Hope is one of those children and is "really enjoying life now", Lovén wrote on Facebook.
Lovén said: "As you can see on the pictures Hope is really enjoying his life now having 35 new brothers and sisters who all take such good care of him, play with him, study with him, and make sure he is safe and is getting a lot of love."
Lovén added that Hope will be having surgery next week after doctors found that he had an inborn condition called Hypospadias, a birth defect of the urethra.
She said: "This is an operation the doctors have performed many times, so Hope will be very fine."
Lovén told the Huffington Post UK in February: "I travelled alone to Nigeria where I met children who had been tortured and beaten almost to death because they were accused of being witches and therefore left alone on the street.
"What I saw were so barbaric and terrible and it left a deep impression on me."
With her partner, David, Anja now runs a children's home for young people accused of witchcraft.
The couple, who have a two-year-old son together, look after more than 30 children, all of whom have been accused of witchcraft.
Anja said: "When children are being tortured and abused and left alone on the street, it gives a child a lot of terrible trauma they carry around inside.
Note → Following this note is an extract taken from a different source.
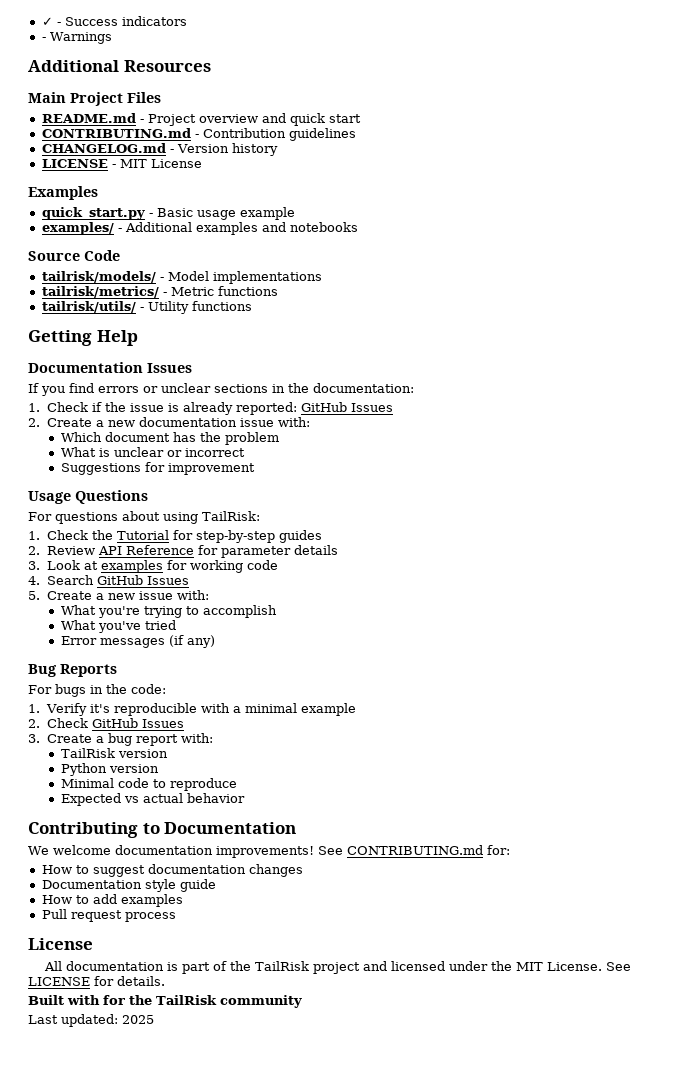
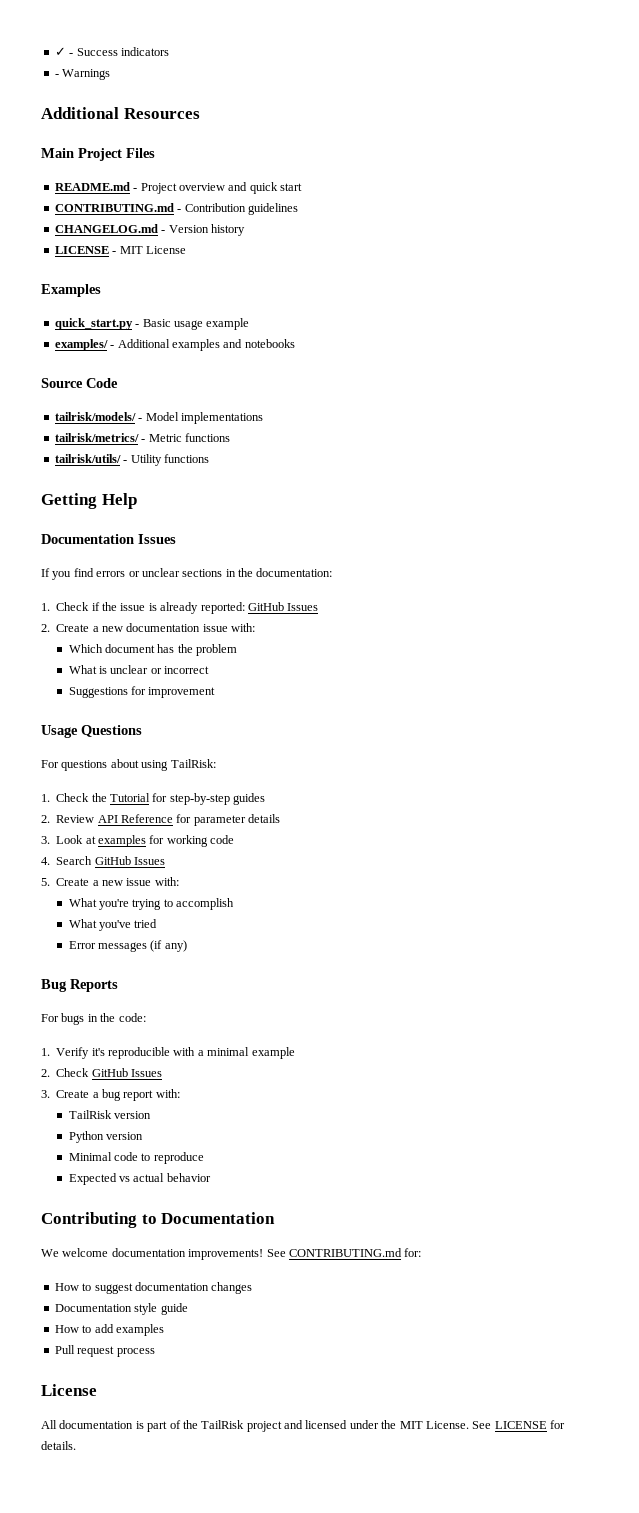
- Built with for the TailRisk community
- Last updated: 2025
"Being rejected by your own family must be the loneliest feeling a child can experience, and I don't believe that anyone can imagine how that must feel like."
Hope's story has sparked a huge campaign on social media called 'One Word To One World', whereby people post photos of themselves holding a 'Hope' sign.
The campaign is not only meant for Hope, but is designed to be "a greeting to all children in the world with a hope that they will live a safe and meaningful life full of love, joy and happiness".
A message from the campaign reads: "This is a strong message to the whole world that we stand for human rights and children's rights."